Extracted records:
* * * * * * *

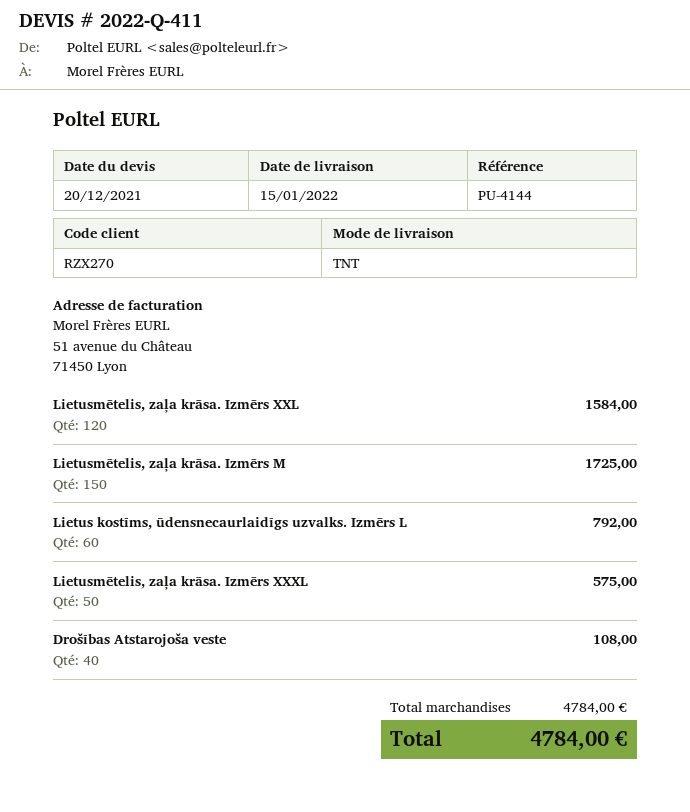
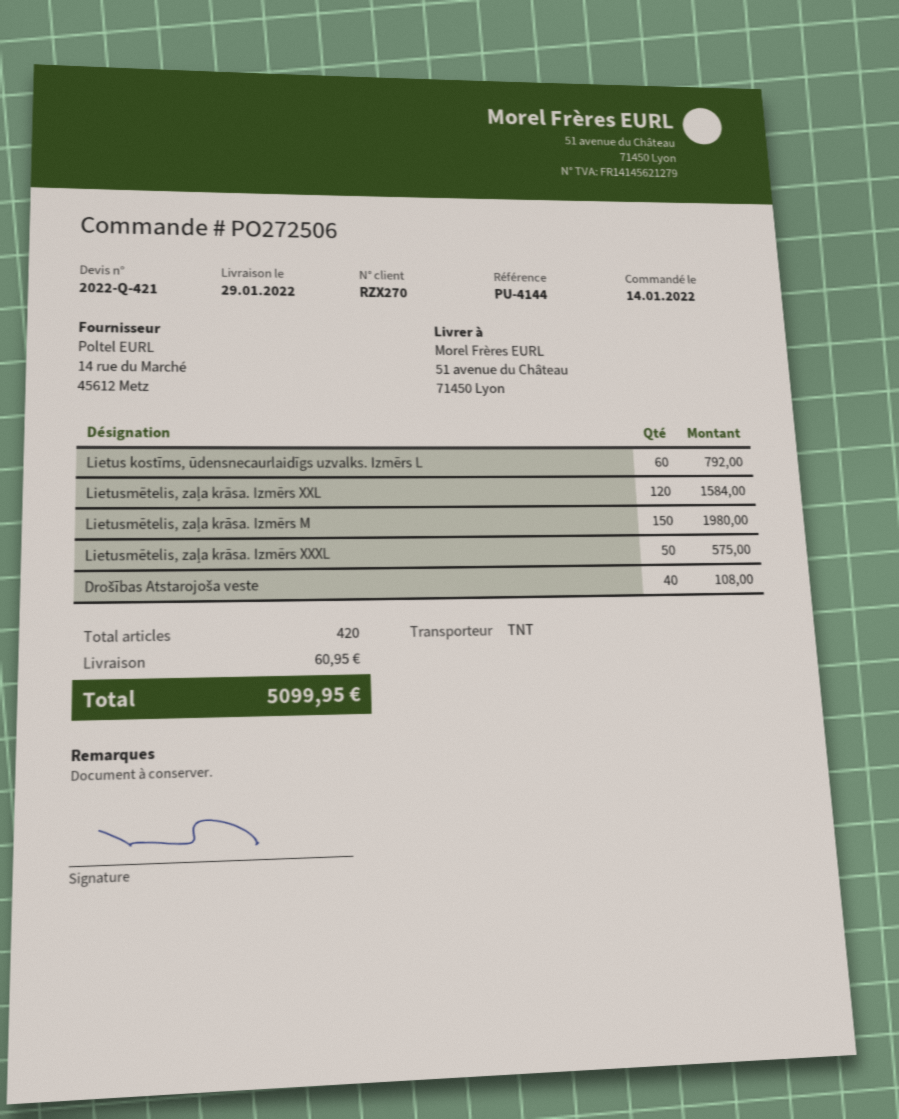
quote number: 2022-Q-411 -> 2022-Q-421
delivery date: 2022-01-15 -> 2022-01-29
Lietusmētelis, zaļa krāsa. Izmērs M: 150 for 1725.00 -> 150 for 1980.00
shipping: none -> 60.95
total: 4784.00 -> 5099.95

* * * * * * *

Exercise instructions:
Type the entries above out again exactly, with no pictures.

Your response:
quote number: 2022-Q-411 -> 2022-Q-421
delivery date: 2022-01-15 -> 2022-01-29
Lietusmētelis, zaļa krāsa. Izmērs M: 150 for 1725.00 -> 150 for 1980.00
shipping: none -> 60.95
total: 4784.00 -> 5099.95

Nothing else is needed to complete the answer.